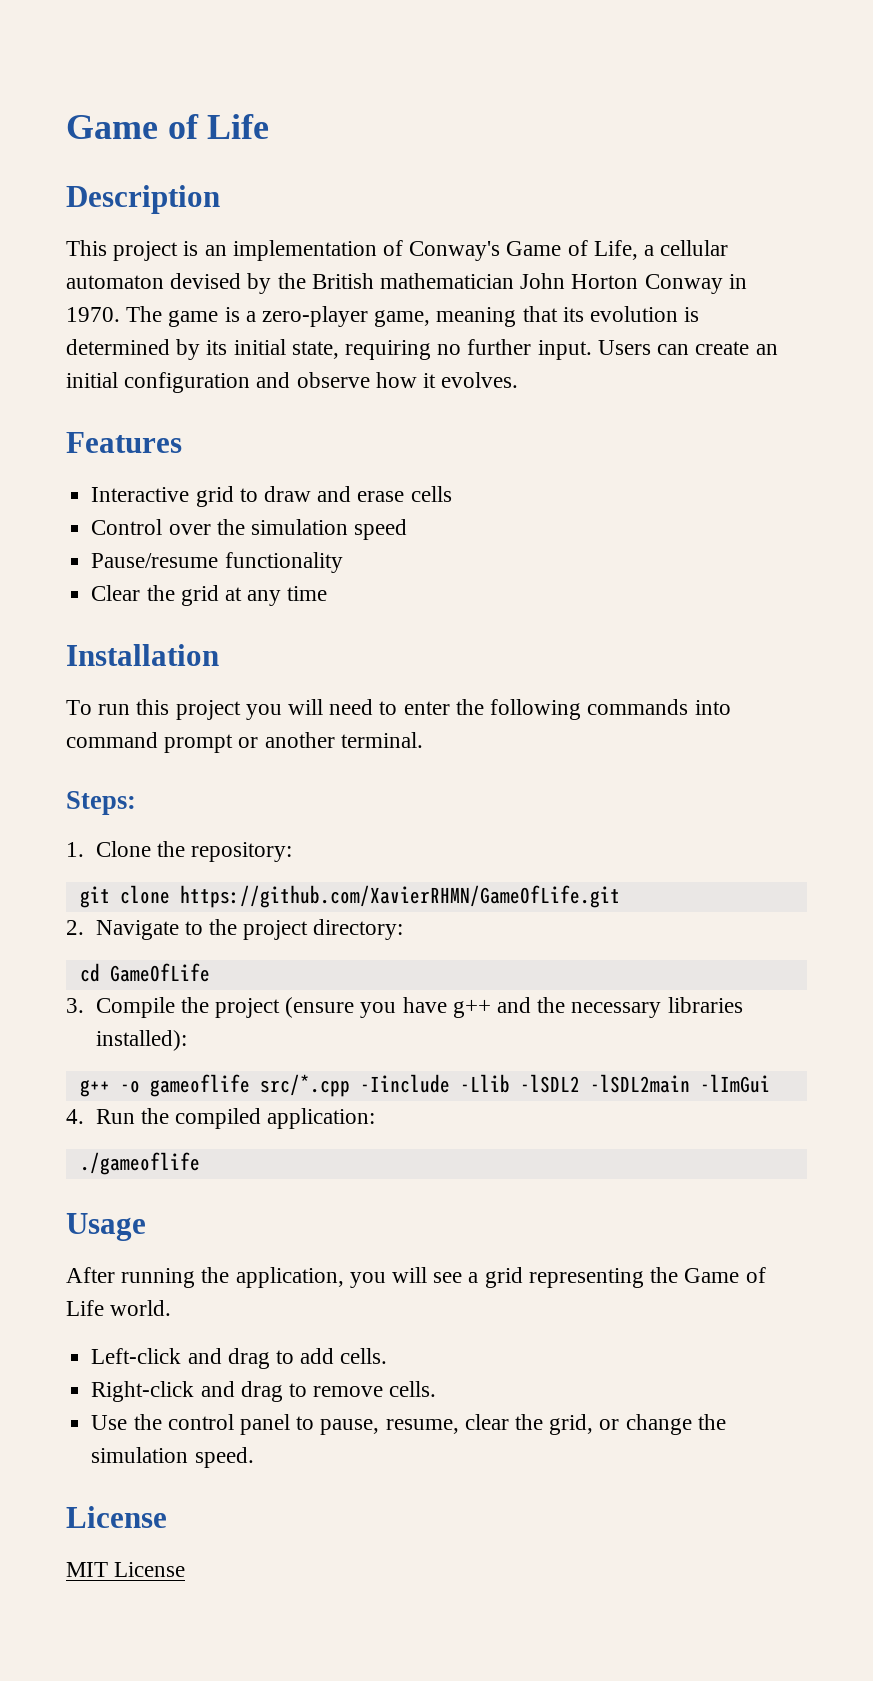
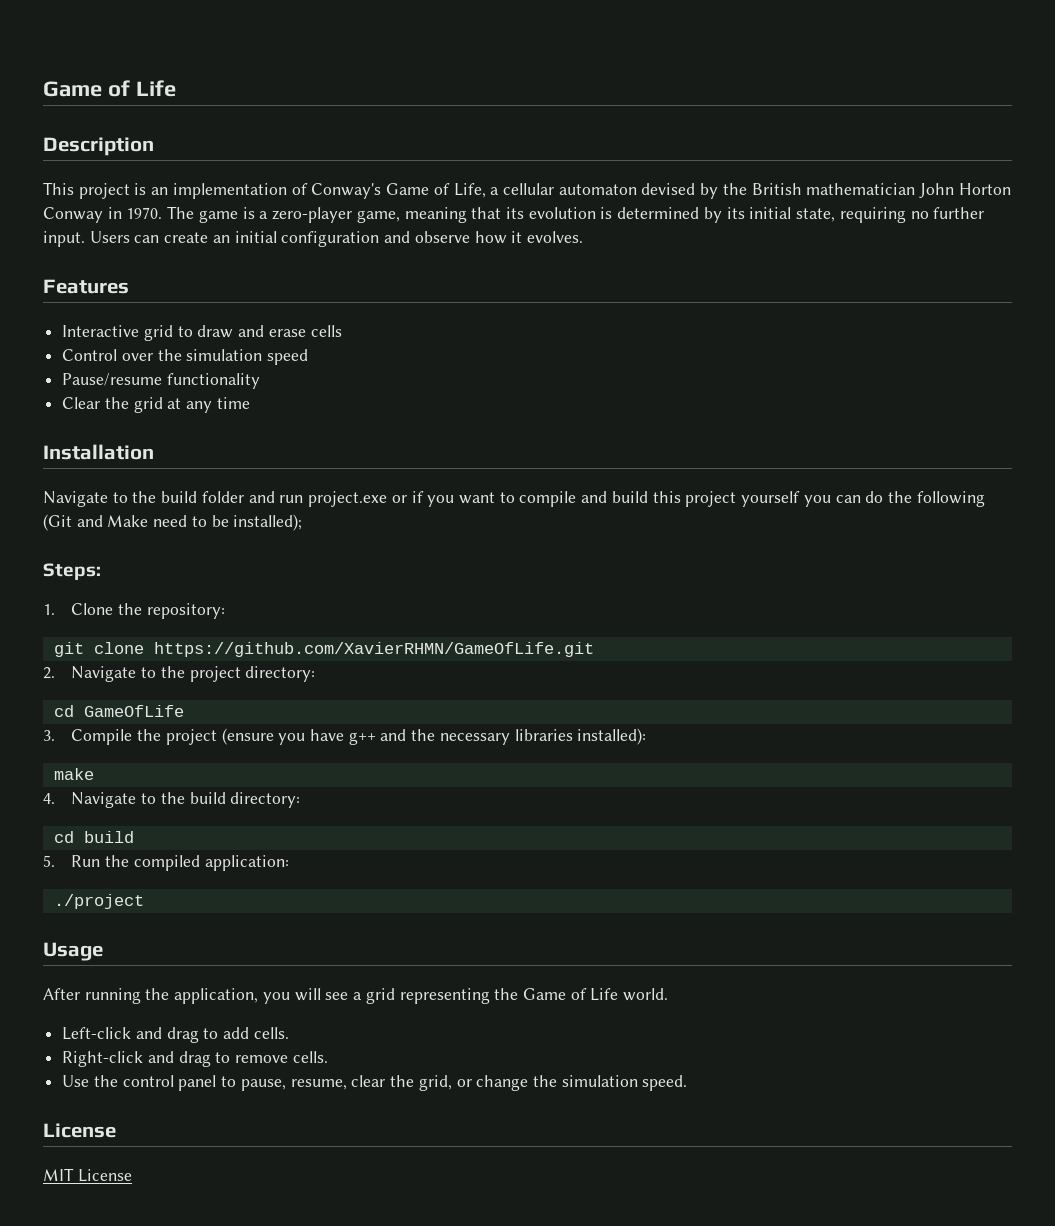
- To run this project you will need to enter the following commands into command prompt or another terminal.
+ Navigate to the build folder and run project.exe or if you want to compile and build this project yourself you can do the following (Git and Make need to be installed);
- g++ -o gameoflife src/*.cpp -Iinclude -Llib -lSDL2 -lSDL2main -lImGui
- 4. Run the compiled application:
+ make
+ 4. Navigate to the build directory:
+ cd build
+ 5. Run the compiled application:
- ./gameoflife
+ ./project

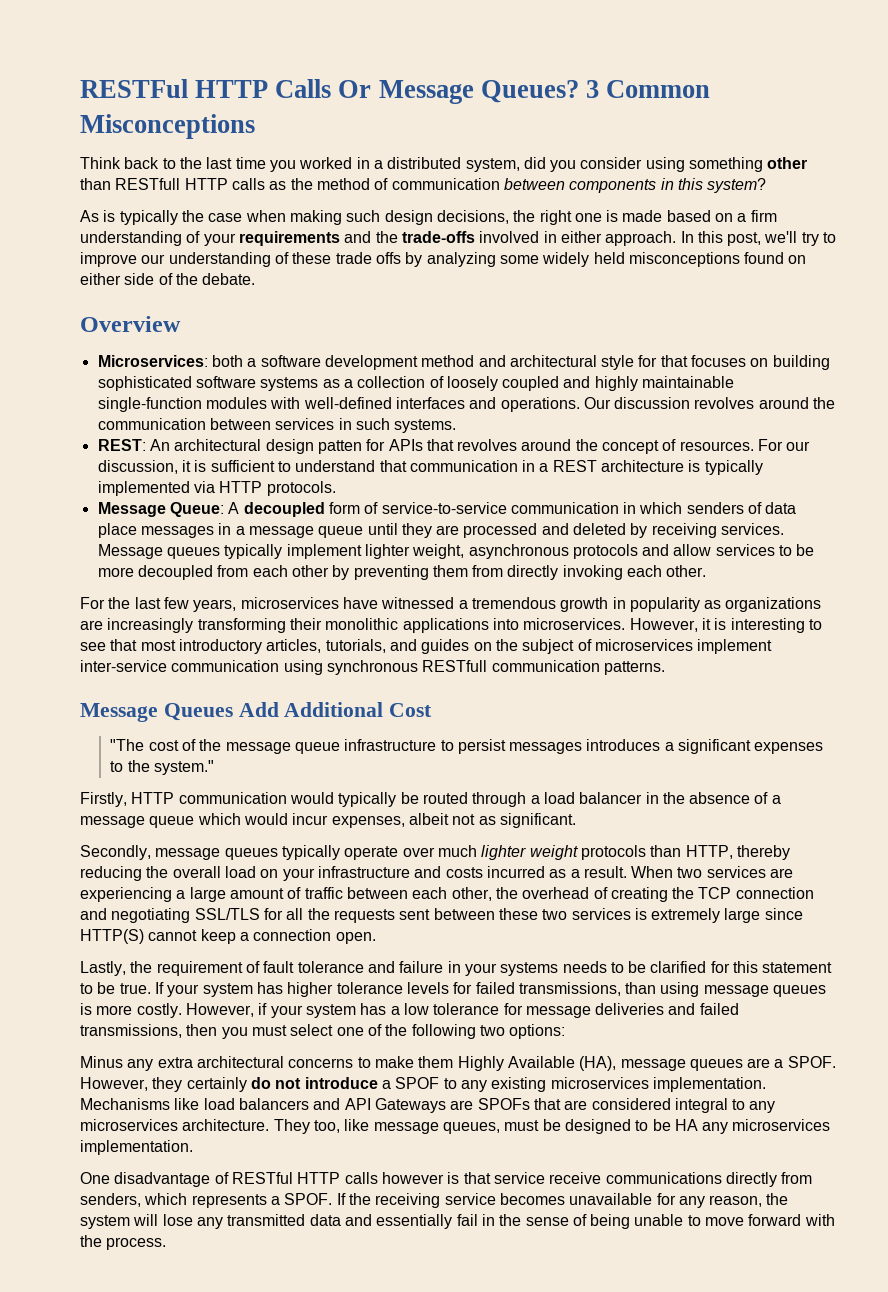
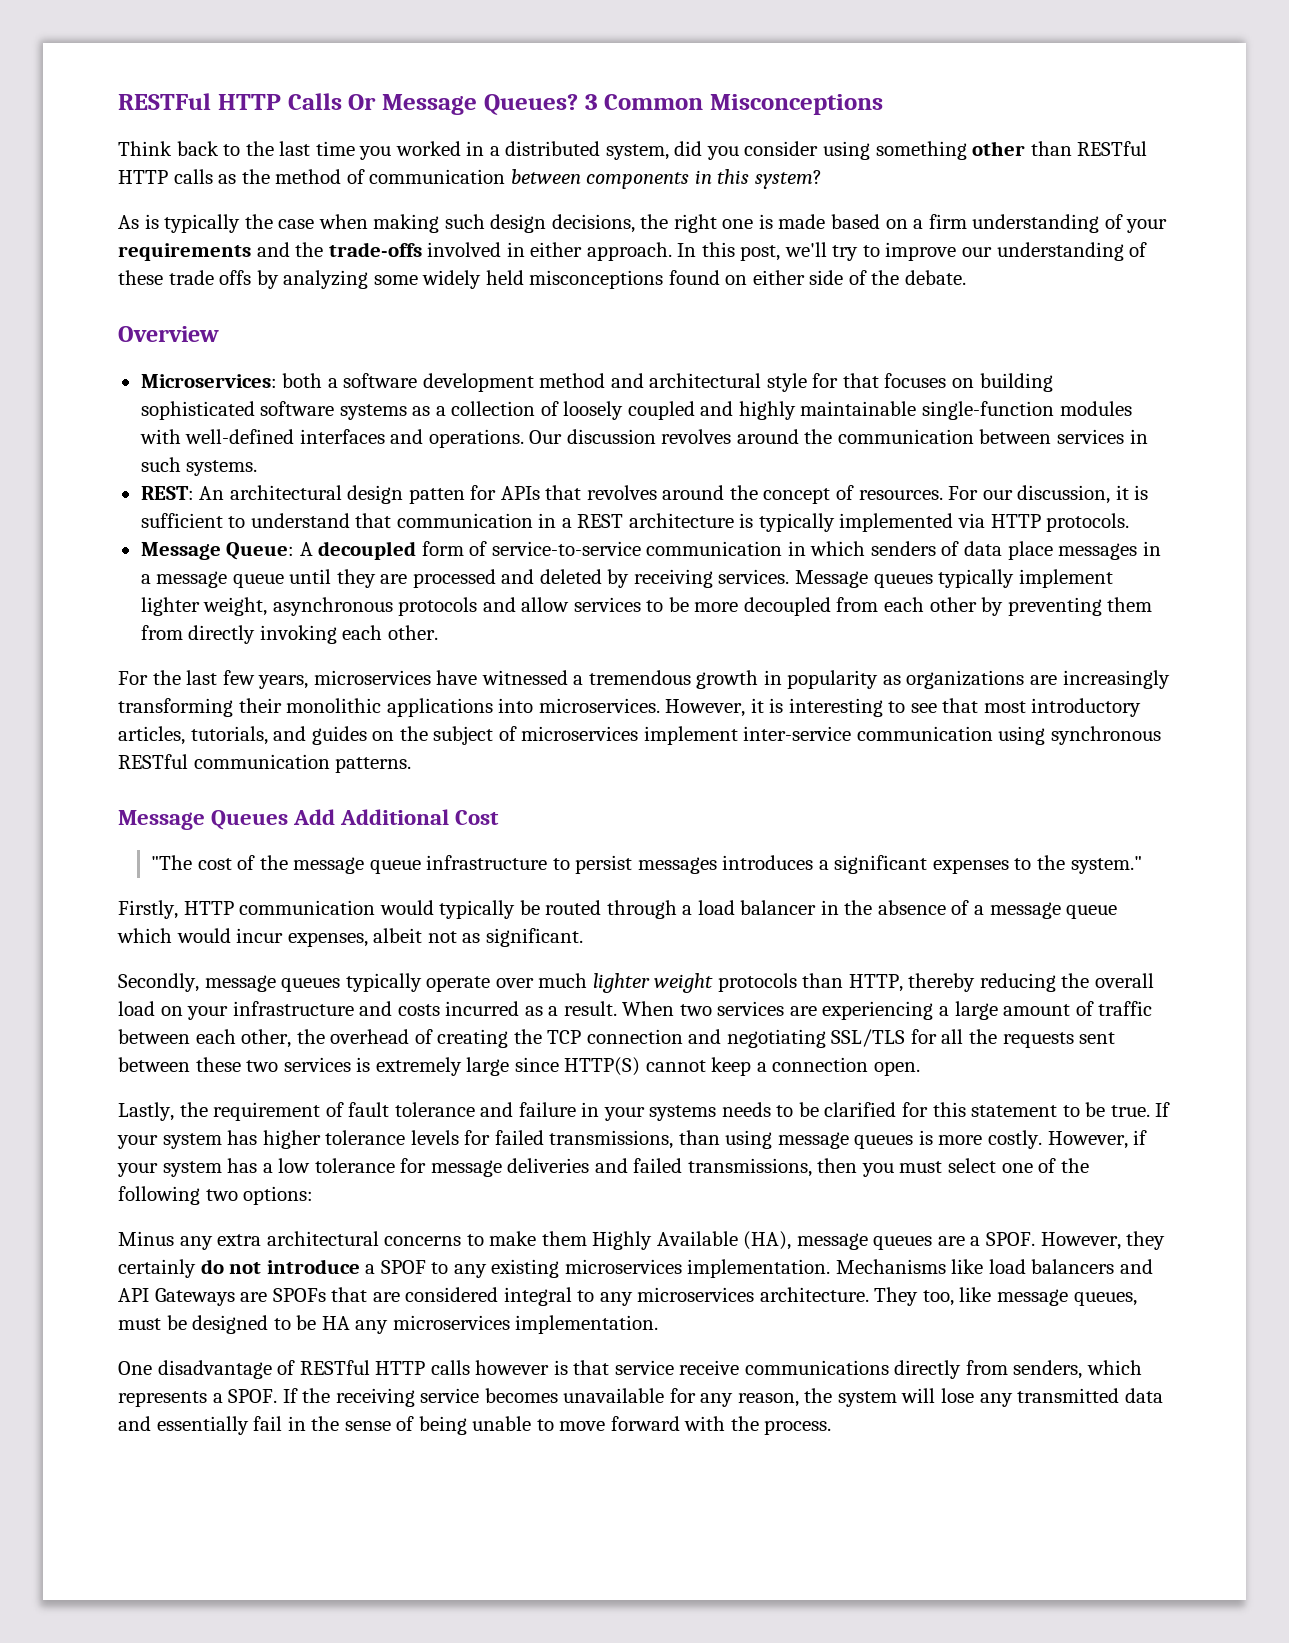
- Think back to the last time you worked in a distributed system, did you consider using something other than RESTfull HTTP calls as the method of communication between components in this system?
+ Think back to the last time you worked in a distributed system, did you consider using something other than RESTful HTTP calls as the method of communication between components in this system?
- However, it is interesting to see that most introductory articles, tutorials, and guides on the subject of microservices implement inter-service communication using synchronous RESTfull communication patterns.
+ However, it is interesting to see that most introductory articles, tutorials, and guides on the subject of microservices implement inter-service communication using synchronous RESTful communication patterns.

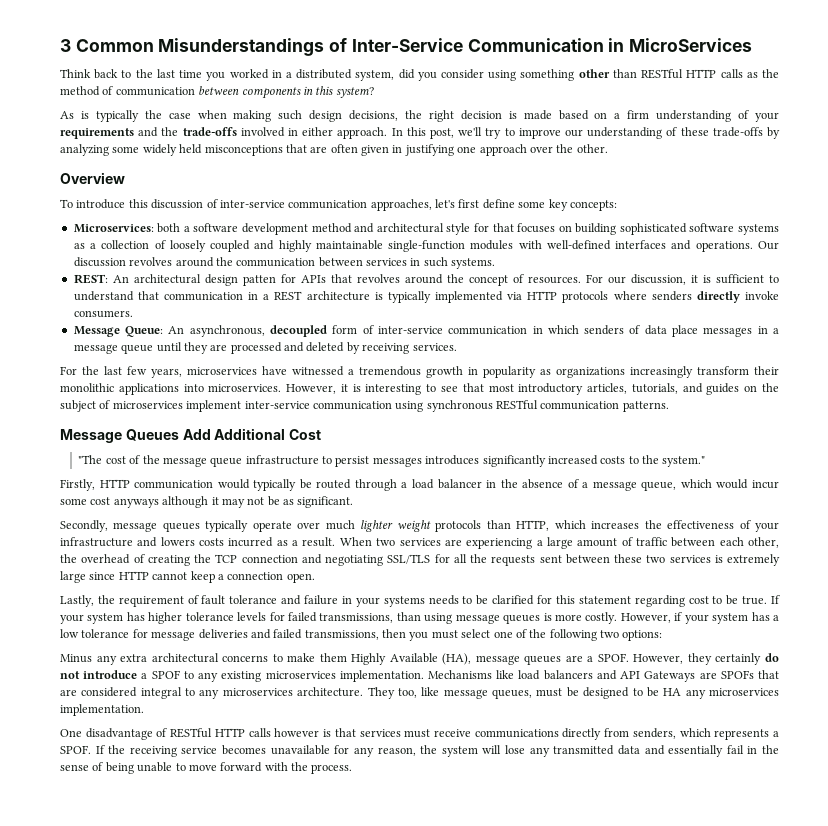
- RESTFul HTTP Calls Or Message Queues? 3 Common Misconceptions
+ 3 Common Misunderstandings of Inter-Service Communication in MicroServices
- As is typically the case when making such design decisions, the right one is made based on a firm understanding of your requirements and the trade-offs involved in either approach.
+ As is typically the case when making such design decisions, the right decision is made based on a firm understanding of your requirements and the trade-offs involved in either approach.
- In this post, we'll try to improve our understanding of these trade offs by analyzing some widely held misconceptions found on either side of the debate.
+ In this post, we'll try to improve our understanding of these trade-offs by analyzing some widely held misconceptions that are often given in justifying one approach over the other.
  Overview
+ To introduce this discussion of inter-service communication approaches, let's first define some key concepts:
- For our discussion, it is sufficient to understand that communication in a REST architecture is typically implemented via HTTP protocols.
+ For our discussion, it is sufficient to understand that communication in a REST architecture is typically implemented via HTTP protocols where senders directly invoke consumers.
- Message Queue: A decoupled form of service-to-service communication in which senders of data place messages in a message queue until they are processed and deleted by receiving services. Message queues typically implement lighter weight, asynchronous protocols and allow services to be more decoupled from each other by preventing them from directly invoking each other.
+ Message Queue: An asynchronous, decoupled form of inter-service communication in which senders of data place messages in a message queue until they are processed and deleted by receiving services.
- For the last few years, microservices have witnessed a tremendous growth in popularity as organizations are increasingly transforming their monolithic applications into microservices.
+ For the last few years, microservices have witnessed a tremendous growth in popularity as organizations increasingly transform their monolithic applications into microservices.
- "The cost of the message queue infrastructure to persist messages introduces a significant expenses to the system."
+ "The cost of the message queue infrastructure to persist messages introduces significantly increased costs to the system."
- Firstly, HTTP communication would typically be routed through a load balancer in the absence of a message queue which would incur expenses, albeit not as significant.
+ Firstly, HTTP communication would typically be routed through a load balancer in the absence of a message queue, which would incur some cost anyways although it may not be as significant.
- Secondly, message queues typically operate over much lighter weight protocols than HTTP, thereby reducing the overall load on your infrastructure and costs incurred as a result.
+ Secondly, message queues typically operate over much lighter weight protocols than HTTP, which increases the effectiveness of your infrastructure and lowers costs incurred as a result.
- When two services are experiencing a large amount of traffic between each other, the overhead of creating the TCP connection and negotiating SSL/TLS for all the requests sent between these two services is extremely large since HTTP(S) cannot keep a connection open.
+ When two services are experiencing a large amount of traffic between each other, the overhead of creating the TCP connection and negotiating SSL/TLS for all the requests sent between these two services is extremely large since HTTP cannot keep a connection open.
- Lastly, the requirement of fault tolerance and failure in your systems needs to be clarified for this statement to be true.
+ Lastly, the requirement of fault tolerance and failure in your systems needs to be clarified for this statement regarding cost to be true.
- One disadvantage of RESTful HTTP calls however is that service receive communications directly from senders, which represents a SPOF.
+ One disadvantage of RESTful HTTP calls however is that services must receive communications directly from senders, which represents a SPOF.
════
Copy every line of the entries in which "tolerance" can be found.

- Lastly, the requirement of fault tolerance and failure in your systems needs to be clarified for this statement to be true.
+ Lastly, the requirement of fault tolerance and failure in your systems needs to be clarified for this statement regarding cost to be true.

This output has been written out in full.